What Star Trek™ Teaches Us About Money - Part 3

(Editor’s Note: This blog post is part 3 of 3. Read Part 1 | Part 2.)

In the previous post we explored how the Star Treks economy functions—and the pro's and con's of living in a world driven by public good. What defines that way of life, and could we achieve it?

(1) It’s all about scarcity:

Money as we know it today is really just a tool for resource allocation. It helps us make sense of and organize a world that’s defined by scarcity. There are only so many ’53 Corvettes in existence, so the price for them today is very, very high. On the flipside, potatoes are abundant, so you can fill up the trunk of your ’96 Honda Accord with them for just a few dollars and eat for months. What we dedicate our money to is largely dictated by our own financial limitations.

Scarcity like this does not exist in the “Star Trek” universe. Academics would term it a “post-scarcity economy,” in which most goods, services and information don’t require human labor to produce and, therefore, are practically free. As such, the characters in “Star Trek” can replicate whatever they need—even that Corvette—whenever they need it, effectively removing the impulse for them to keep or maintain physical goods. So, when everything is effectively free, there’s no need to use money or even think about it.

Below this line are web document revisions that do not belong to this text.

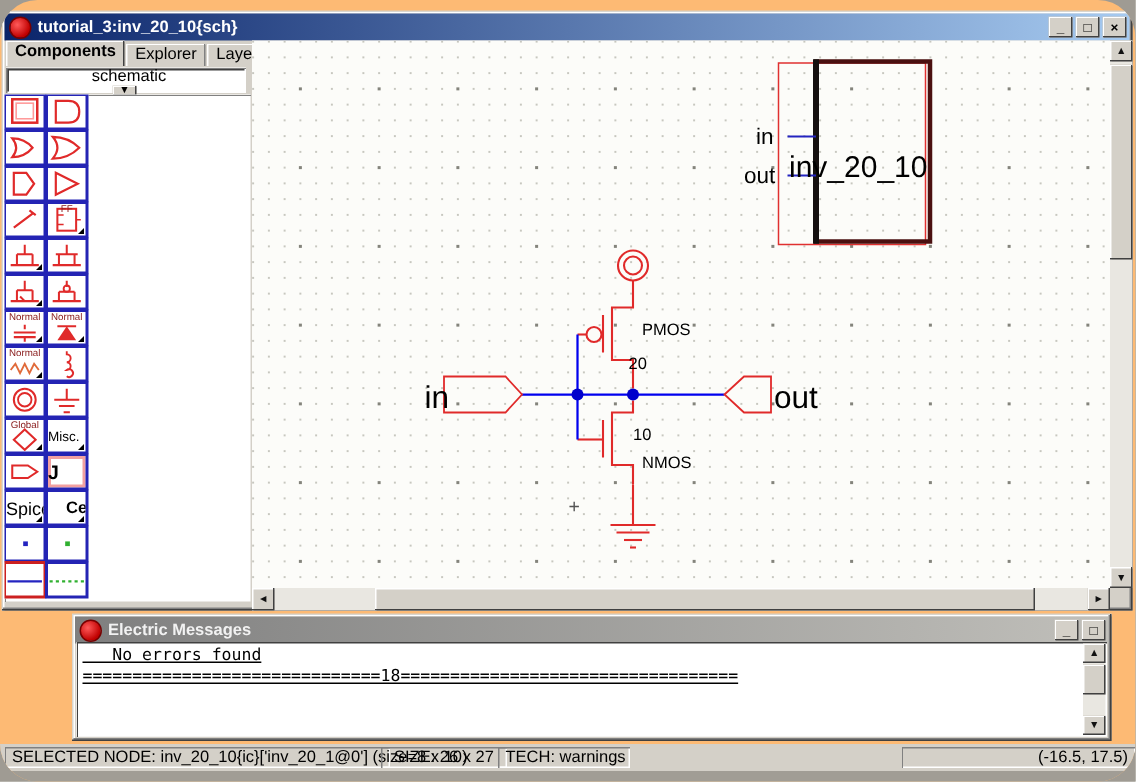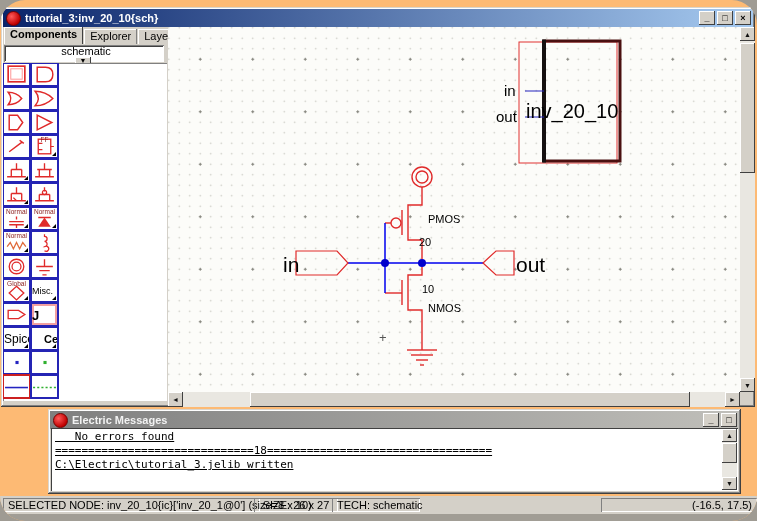--- a/index.html
+++ b/index.html
@@ -336,7 +336,6 @@
     <div class="msgtext">
       <div class="msg-line">   No errors found</div>
       <div class="msg-line">==============================18==================================</div>
-      <div class="msg-line">C:\Electric\tutorial_3.jelib written</div>
     </div>
     <div class="sb" style="right:4px;top:20px;width:15px;height:61px;">
       <span class="btn3d" style="left:0;top:0;width:15px;height:13px;">▲</span>

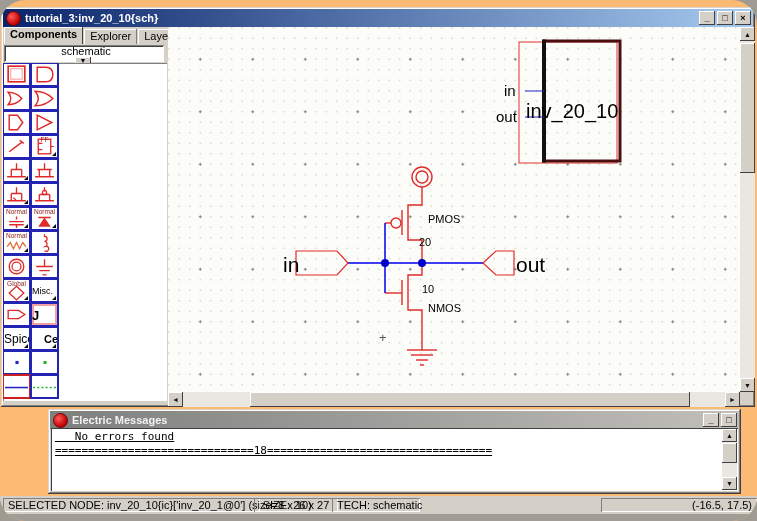--- a/index.html
+++ b/index.html
@@ -347,7 +347,7 @@
   <div class="statusbar">
     <span class="scell" style="left:3px;width:247px;">SELECTED NODE: inv_20_10{ic}['inv_20_1@0'] (size=8 x 10)</span>
     <span class="scell" style="left:254px;width:74px;text-align:center;">SIZE: 26 x 27</span>
-    <span class="scell" style="left:332px;width:78px;text-align:center;">TECH: schematic</span>
+    <span class="scell" style="left:332px;width:78px;text-align:center;">TECH: warnings</span>
     <span class="scell" style="left:601px;width:146px;text-align:right;">(-16.5, 17.5)</span>
   </div>
   <div class="bottomstrip"></div>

One of the few times the Federation faces scarcity is when it needs to trade with the Ferengi in Latinum. Because it is a liquid that cannot be replicated, we see the emergence of an economy based on Federation credits and an exchange rate between these and various denominations of gold-pressed Latinum.

Captain Picard summed up this post-scarcity society as such, saying: "The acquisition of wealth is no longer the driving force of our lives. We work to better ourselves and the rest of humanity.”

(2) Scarcity is a policy choice:

That said, the society depicted in “Star Trek” didn’t get to its post-scarcity position by accident. Deliberate policy choices (presumably) went into creating it. Somewhere along the line, someone must have decided that it was important to develop the technologies and systems that power the “Star Trek” universe, no matter what the cost, as a shared public good.

Manu Saadia, author of the book, “Trekonomics,” argues that the portion of our own economy dedicated to the public good will likely expand in the coming years, eventually even marginalizing the role of money in our own daily lives. We probably have the resources to feed and clothe every person on the planet today, he says, but we are not yet dedicating ourselves to that as a societal goal, so it is not happening. That could eventually change.

(3) Technology will eventually replace it:

There’s no ignoring the fact that the residents of the “Star Trek” world have most of their needs met not by labor, but by technology. The replicator prepares their food, the holodeck provides their entertainment, the transporter provides their transportation. No, these technologies aren’t free. Presumably, their development cost money at some point in “Star Trek” history—as does space travel itself—but by the time of the show they’ve essentially moved over to the “public good” stage. Technology has altered economics.

“The rise of new technology means that all the economic questions will change,” wrote Noah Smith, assistant professor of finance at Stony Brook University, in Bloomberg View about the show’s post-economics culture. “Instead of a world defined by scarcity, we will live in a world defined by self-expression. We will be able to decide the kind of people that we want to be, and the kind of lives we want to live, instead of having the world decide for us. The ‘Star Trek’ utopia will free us from the fetters of the dismal science.”

(4) It’s just a stand-in for true value:

Even in a world without money, people still work. The Starfleet officers still show up on the bridge every morning for duty, they still take risks, they still travel to explore the unknown reaches of space, despite the fact that, apparently, there is no paycheck waiting for them back on Earth. That’s because money from an individual’s perspective is just a representation of the value we create for society.

Once money goes away we will still have things to work for — reputation, social acceptance, pride in accomplishment, etc. We just won’t work for our paychecks but instead, we’ll aim to make progress in other value systems, such as ideas, creativity and courage. Maybe new economies will emerge from new value systems. Perhaps, we’ll still be exchanging creative ideas for help from someone with a skill we don’t have, but through a new fungible way to transfer social value from one individual to another without a material intermediary.

In any case, Roddenberry should be proud — he imagined a future that continues to inspire our creativity. Today’s phones are not too far from communicators, the Tricorder X-Prize is still yielding new ideas, and digital currencies like Bitcoin are slowly making social value fungible across the world, occasionally escaping material intermediaries.